Before-and-after change records
Content starts

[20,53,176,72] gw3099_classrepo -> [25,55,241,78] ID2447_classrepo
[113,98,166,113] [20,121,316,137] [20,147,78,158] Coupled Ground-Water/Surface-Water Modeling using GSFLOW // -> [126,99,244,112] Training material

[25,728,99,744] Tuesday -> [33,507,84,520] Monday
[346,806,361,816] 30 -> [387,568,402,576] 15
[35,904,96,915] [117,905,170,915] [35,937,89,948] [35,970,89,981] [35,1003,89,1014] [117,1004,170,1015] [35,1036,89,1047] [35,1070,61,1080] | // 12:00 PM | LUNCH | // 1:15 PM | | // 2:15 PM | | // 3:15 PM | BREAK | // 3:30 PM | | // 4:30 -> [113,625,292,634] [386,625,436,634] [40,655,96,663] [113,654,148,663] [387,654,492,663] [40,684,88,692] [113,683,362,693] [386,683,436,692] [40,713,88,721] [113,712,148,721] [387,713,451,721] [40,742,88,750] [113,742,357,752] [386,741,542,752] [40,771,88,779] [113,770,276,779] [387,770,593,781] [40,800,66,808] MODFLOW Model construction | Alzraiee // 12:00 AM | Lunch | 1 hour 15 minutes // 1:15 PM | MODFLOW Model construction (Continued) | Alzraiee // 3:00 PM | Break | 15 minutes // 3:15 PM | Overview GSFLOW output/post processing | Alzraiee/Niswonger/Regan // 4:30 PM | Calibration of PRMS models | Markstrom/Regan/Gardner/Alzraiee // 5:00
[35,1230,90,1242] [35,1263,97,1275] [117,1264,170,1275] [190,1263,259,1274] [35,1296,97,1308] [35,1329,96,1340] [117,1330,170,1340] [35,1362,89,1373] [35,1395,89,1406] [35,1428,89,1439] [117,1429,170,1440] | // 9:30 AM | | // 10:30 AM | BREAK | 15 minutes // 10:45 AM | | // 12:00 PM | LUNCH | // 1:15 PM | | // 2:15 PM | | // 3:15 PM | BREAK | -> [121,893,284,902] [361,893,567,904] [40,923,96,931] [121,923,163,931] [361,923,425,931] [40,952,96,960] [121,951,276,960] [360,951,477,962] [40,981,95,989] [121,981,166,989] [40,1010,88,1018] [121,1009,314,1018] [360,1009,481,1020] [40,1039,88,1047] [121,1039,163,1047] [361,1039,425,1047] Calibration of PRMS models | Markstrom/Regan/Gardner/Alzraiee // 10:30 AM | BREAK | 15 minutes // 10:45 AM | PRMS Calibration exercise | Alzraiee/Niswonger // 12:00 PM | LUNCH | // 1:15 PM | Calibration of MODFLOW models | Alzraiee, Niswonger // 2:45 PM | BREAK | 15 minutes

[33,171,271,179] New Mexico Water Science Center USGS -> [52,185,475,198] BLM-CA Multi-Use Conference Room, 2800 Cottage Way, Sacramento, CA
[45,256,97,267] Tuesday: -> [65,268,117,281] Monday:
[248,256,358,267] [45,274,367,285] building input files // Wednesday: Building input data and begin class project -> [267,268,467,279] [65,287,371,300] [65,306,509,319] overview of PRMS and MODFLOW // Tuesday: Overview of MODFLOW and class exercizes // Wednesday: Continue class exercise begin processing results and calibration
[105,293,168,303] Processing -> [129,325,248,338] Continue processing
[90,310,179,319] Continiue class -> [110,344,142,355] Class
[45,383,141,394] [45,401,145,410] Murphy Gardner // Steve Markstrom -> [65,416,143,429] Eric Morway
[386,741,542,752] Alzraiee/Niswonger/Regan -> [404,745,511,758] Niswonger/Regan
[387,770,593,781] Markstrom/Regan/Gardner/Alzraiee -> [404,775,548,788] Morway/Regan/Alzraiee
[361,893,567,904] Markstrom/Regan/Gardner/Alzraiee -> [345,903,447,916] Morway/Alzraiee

Content ends

Set the data down again in full. Keep it exact.

### Answer to the problem
[20,53,176,72] gw3099_classrepo -> [25,55,241,78] ID2447_classrepo
[113,98,166,113] [20,121,316,137] [20,147,78,158] Coupled Ground-Water/Surface-Water Modeling using GSFLOW // -> [126,99,244,112] Training material

[25,728,99,744] Tuesday -> [33,507,84,520] Monday
[346,806,361,816] 30 -> [387,568,402,576] 15
[35,904,96,915] [117,905,170,915] [35,937,89,948] [35,970,89,981] [35,1003,89,1014] [117,1004,170,1015] [35,1036,89,1047] [35,1070,61,1080] | // 12:00 PM | LUNCH | // 1:15 PM | | // 2:15 PM | | // 3:15 PM | BREAK | // 3:30 PM | | // 4:30 -> [113,625,292,634] [386,625,436,634] [40,655,96,663] [113,654,148,663] [387,654,492,663] [40,684,88,692] [113,683,362,693] [386,683,436,692] [40,713,88,721] [113,712,148,721] [387,713,451,721] [40,742,88,750] [113,742,357,752] [386,741,542,752] [40,771,88,779] [113,770,276,779] [387,770,593,781] [40,800,66,808] MODFLOW Model construction | Alzraiee // 12:00 AM | Lunch | 1 hour 15 minutes // 1:15 PM | MODFLOW Model construction (Continued) | Alzraiee // 3:00 PM | Break | 15 minutes // 3:15 PM | Overview GSFLOW output/post processing | Alzraiee/Niswonger/Regan // 4:30 PM | Calibration of PRMS models | Markstrom/Regan/Gardner/Alzraiee // 5:00
[35,1230,90,1242] [35,1263,97,1275] [117,1264,170,1275] [190,1263,259,1274] [35,1296,97,1308] [35,1329,96,1340] [117,1330,170,1340] [35,1362,89,1373] [35,1395,89,1406] [35,1428,89,1439] [117,1429,170,1440] | // 9:30 AM | | // 10:30 AM | BREAK | 15 minutes // 10:45 AM | | // 12:00 PM | LUNCH | // 1:15 PM | | // 2:15 PM | | // 3:15 PM | BREAK | -> [121,893,284,902] [361,893,567,904] [40,923,96,931] [121,923,163,931] [361,923,425,931] [40,952,96,960] [121,951,276,960] [360,951,477,962] [40,981,95,989] [121,981,166,989] [40,1010,88,1018] [121,1009,314,1018] [360,1009,481,1020] [40,1039,88,1047] [121,1039,163,1047] [361,1039,425,1047] Calibration of PRMS models | Markstrom/Regan/Gardner/Alzraiee // 10:30 AM | BREAK | 15 minutes // 10:45 AM | PRMS Calibration exercise | Alzraiee/Niswonger // 12:00 PM | LUNCH | // 1:15 PM | Calibration of MODFLOW models | Alzraiee, Niswonger // 2:45 PM | BREAK | 15 minutes

[33,171,271,179] New Mexico Water Science Center USGS -> [52,185,475,198] BLM-CA Multi-Use Conference Room, 2800 Cottage Way, Sacramento, CA
[45,256,97,267] Tuesday: -> [65,268,117,281] Monday:
[248,256,358,267] [45,274,367,285] building input files // Wednesday: Building input data and begin class project -> [267,268,467,279] [65,287,371,300] [65,306,509,319] overview of PRMS and MODFLOW // Tuesday: Overview of MODFLOW and class exercizes // Wednesday: Continue class exercise begin processing results and calibration
[105,293,168,303] Processing -> [129,325,248,338] Continue processing
[90,310,179,319] Continiue class -> [110,344,142,355] Class
[45,383,141,394] [45,401,145,410] Murphy Gardner // Steve Markstrom -> [65,416,143,429] Eric Morway
[386,741,542,752] Alzraiee/Niswonger/Regan -> [404,745,511,758] Niswonger/Regan
[387,770,593,781] Markstrom/Regan/Gardner/Alzraiee -> [404,775,548,788] Morway/Regan/Alzraiee
[361,893,567,904] Markstrom/Regan/Gardner/Alzraiee -> [345,903,447,916] Morway/Alzraiee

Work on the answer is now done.